Nero, Il (1967)

Director/Story: Giovanni Vento – Story/Screenplay: Lucio Battistrada, Franco Brocani, Giovanni Vento – Director of photography: Aiace Parolin – Film editor: Roberto Colangeli – Music: Piero Umiliani with Leandro "Gato" Barbieri (sax) and Laura Betti (voice) - Costume design: Gianna Gelmetti - Production: Filmgroup/Armando Bertuccioli - Country: Italy - Running time: 108’

 

Cast: Regina Bianchi, Andrea Checchi, Bianca Doria, Alessandra Dal Sasso, Joy Nwosu, Orchidea De Santis, Mario Monaco, Silvano Manera, Gianfranco Transunto, Sennuccio Benelli



The film:

The events in Naples of a few ‘figli della Madonna’ (Madonna’s sons), young people born between 1945 and 1946 from the relationship between the local women and Afro-American soldiers. Il Nero, Giovanni Vento’s first film, premiered in a few national and international festivals in 1947, never entered in the commercial distribution , despite the promotional campaign supported by personalities like Carlo Lizzani and newspapers like Cinema nuovo.

 

«My film is about youth, where the skin problem is an excuse for the film to be twice about youth. The young characters in the film are twice young: first as twenty year old young people, second as black people.

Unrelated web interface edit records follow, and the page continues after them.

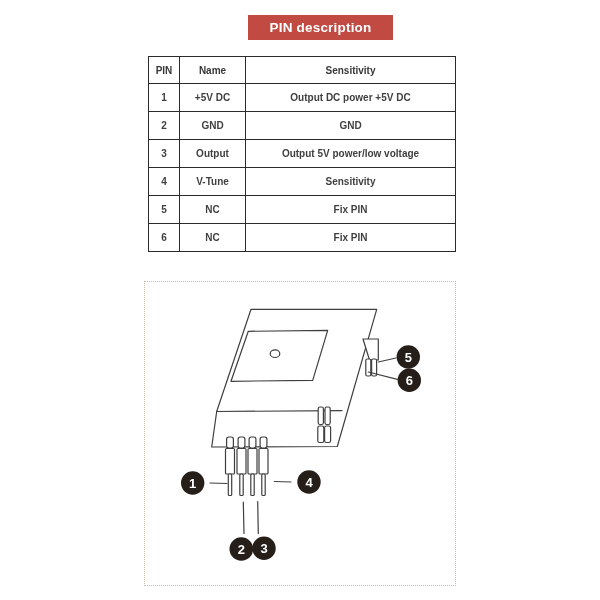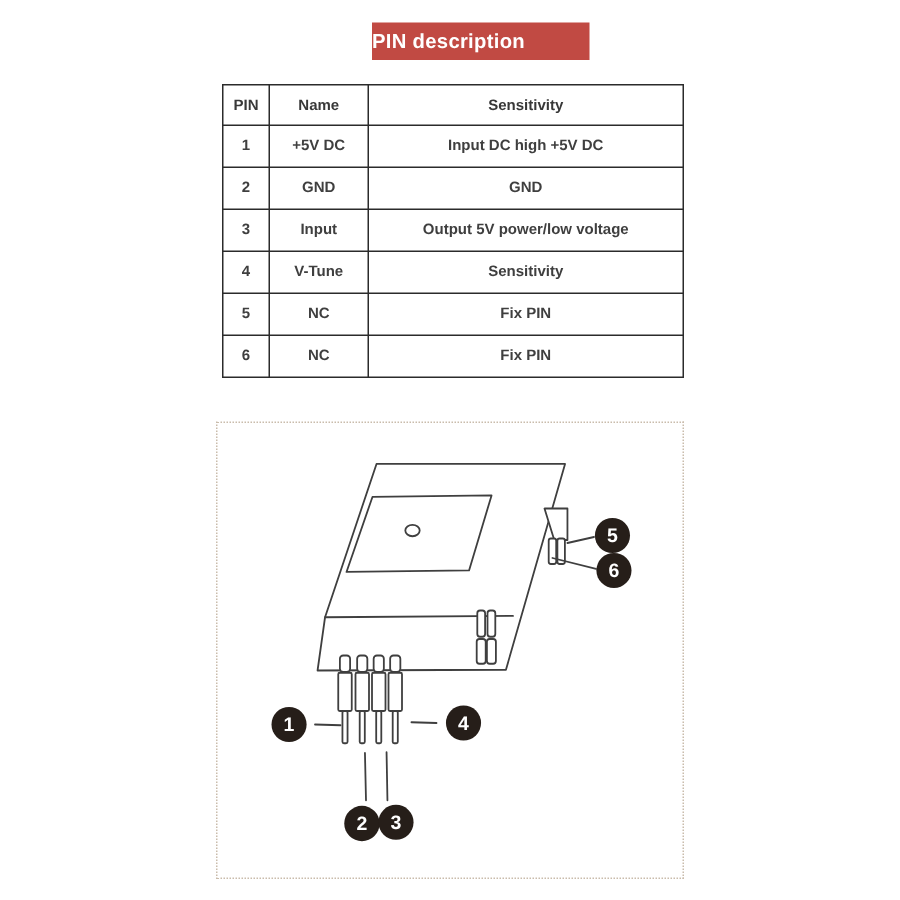--- a/index.html
+++ b/index.html
@@ -9,7 +9,7 @@
   }
   .banner{
     position:absolute;left:248px;top:15px;width:145px;height:25px;
-    display:flex;align-items:center;justify-content:flex-start;
+    display:flex;align-items:center;justify-content:center;
     font-size:13.5px;font-weight:bold;letter-spacing:0.2px;
   }
   table.pin-table{

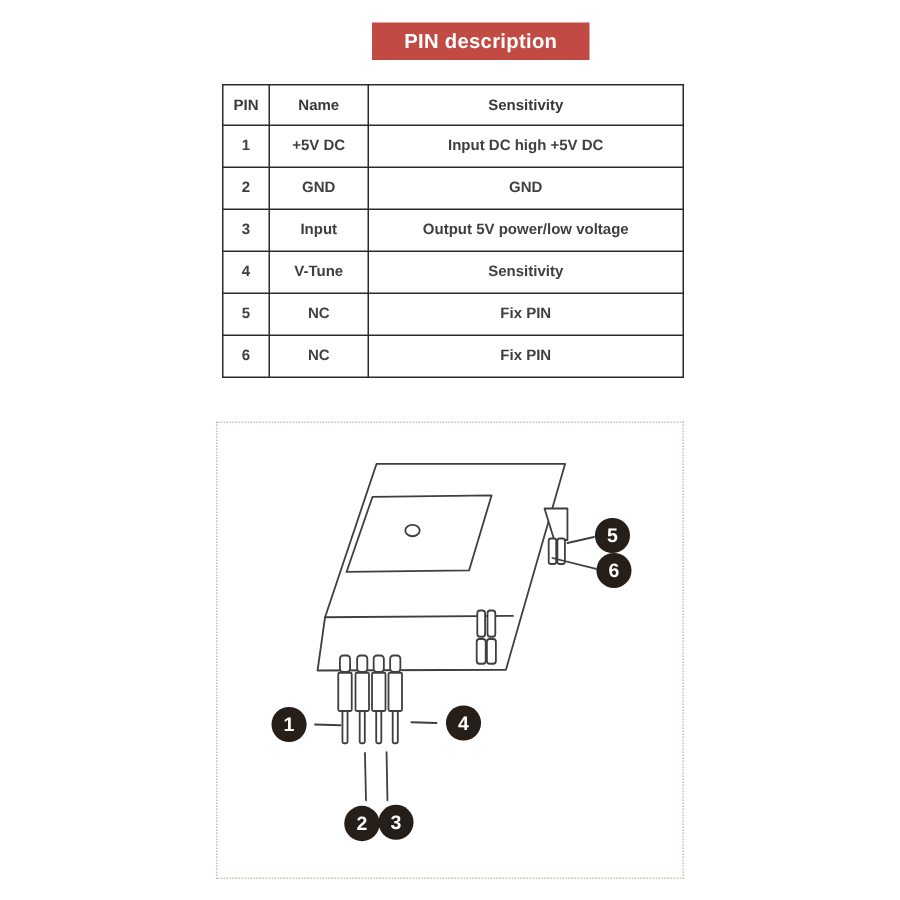--- a/index.html
+++ b/index.html
@@ -53,7 +53,7 @@
       <tr>
         <td>1</td>
         <td>+5V DC</td>
-        <td>Input DC high +5V DC</td>
+        <td>Output DC power +5V DC</td>
       </tr>
       <tr>
         <td>2</td>

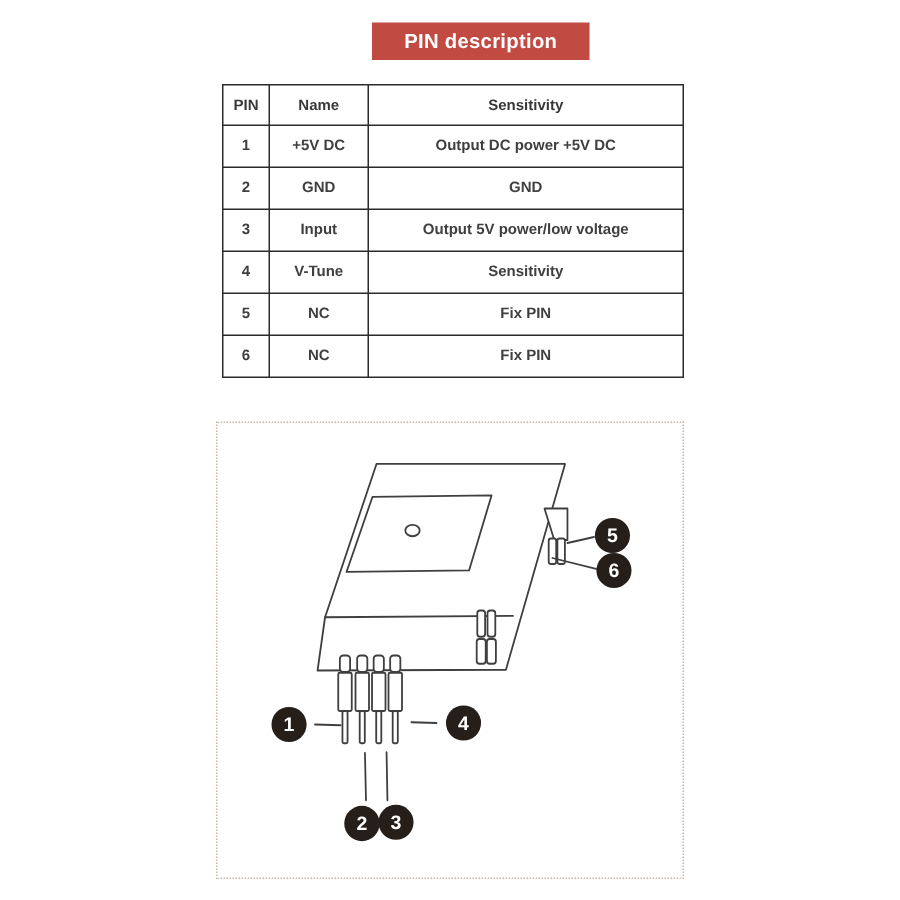--- a/index.html
+++ b/index.html
@@ -62,7 +62,7 @@
       </tr>
       <tr>
         <td>3</td>
-        <td>Input</td>
+        <td>Output</td>
         <td>Output 5V power/low voltage</td>
       </tr>
       <tr>

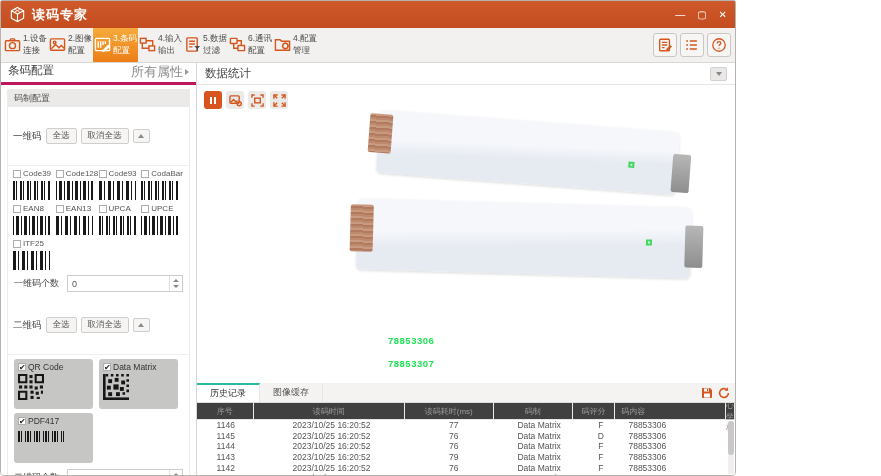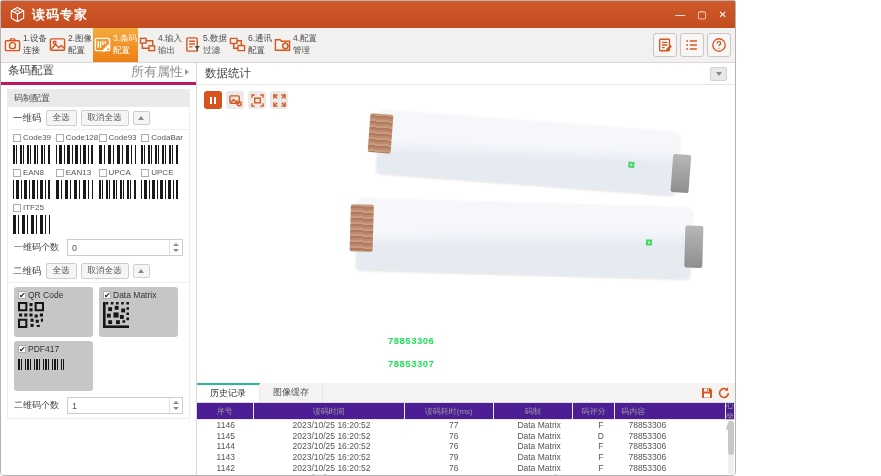--- a/index.html
+++ b/index.html
@@ -38,7 +38,7 @@
 
   .group { position:absolute; left:6px; right:6px; top:26px; border:1px solid #ececea; border-top:none; }
   .group-title { background:#ebeae8; font-size:9px; color:#555; padding:2.5px 6px; }
-  .row-controls { display:flex; align-items:center; gap:4px; padding:3px 5px; font-size:9.5px; color:#444;
+  .row-controls { display:flex; align-items:center; gap:4px; padding:21px 5px; font-size:9.5px; color:#444;
                   border-bottom:1px solid #f0efee; }
   .mini-btn { border:1px solid #cfcecc; background:#f6f5f4; font-size:8.5px; padding:1px 6px; border-radius:2px; color:#555; }
   .collapse-btn { width:17px; height:14px; border:1px solid #cfcecc; background:#f6f5f4; border-radius:2px;

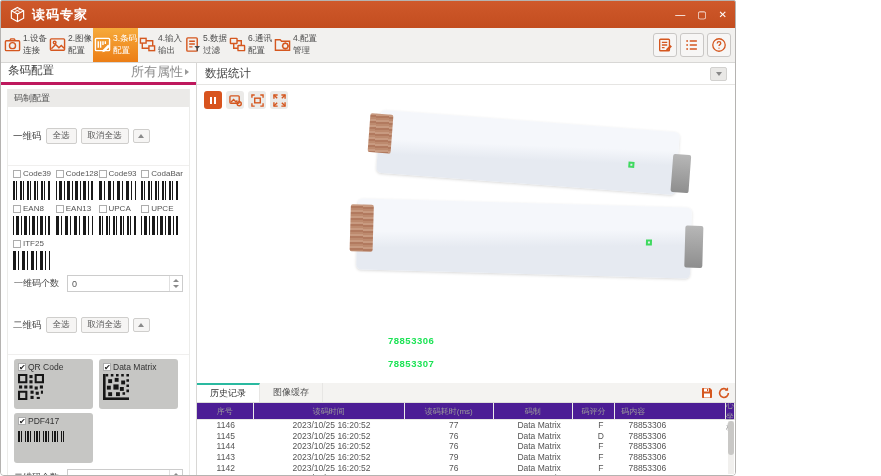--- a/index.html
+++ b/index.html
@@ -107,7 +107,7 @@
   .btab-icons svg { width:12px; height:12px; }
 
   .htable { position:absolute; top:20px; left:0; right:0; bottom:0; overflow:hidden; }
-  .hrow { display:flex; height:17px; background:#4c1d95; border-bottom:1px solid #e8e7e5; }
+  .hrow { display:flex; height:17px; background:#404040; border-bottom:1px solid #e8e7e5; }
   .hcell { font-size:8px; color:#9a9a9a; display:flex; align-items:center; justify-content:center; border-right:1px solid #ecebe9; }
   .trow { display:flex; height:10.6px; }
   .tcell { font-size:8.5px; color:#555; display:flex; align-items:center; justify-content:center; overflow:hidden; }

Because the Italian blacks (and not, for example, Americans or Africans) born during the Occupation are the first black people of the Italian history.»

 

[Giovanni Vento in Lorenzo Camusso, Riccardo Mezzanotte (curated by) La storia del cinema, Vallardi, Milano, 1966-1967, p.226.]

 

The film restoration:

The digital restoration of Il Nero, has been carried out by the Museo Nazionale del Cinema di Torino and COMPASS FILM, from a positive 35mm copy 3100 mt. long, owned by Emilia Vento and conserved by the Museum. The film has been scanned at a 2K resolution and the digitized images have been processed with digital restoration. The original soundtrack has been obtained  from the same copy and digitally restored. The restoration was carried out in 2019 at the laboratory Studio Cine in Rome.

We thank Leonardo De Franceschi for the historical consultancy.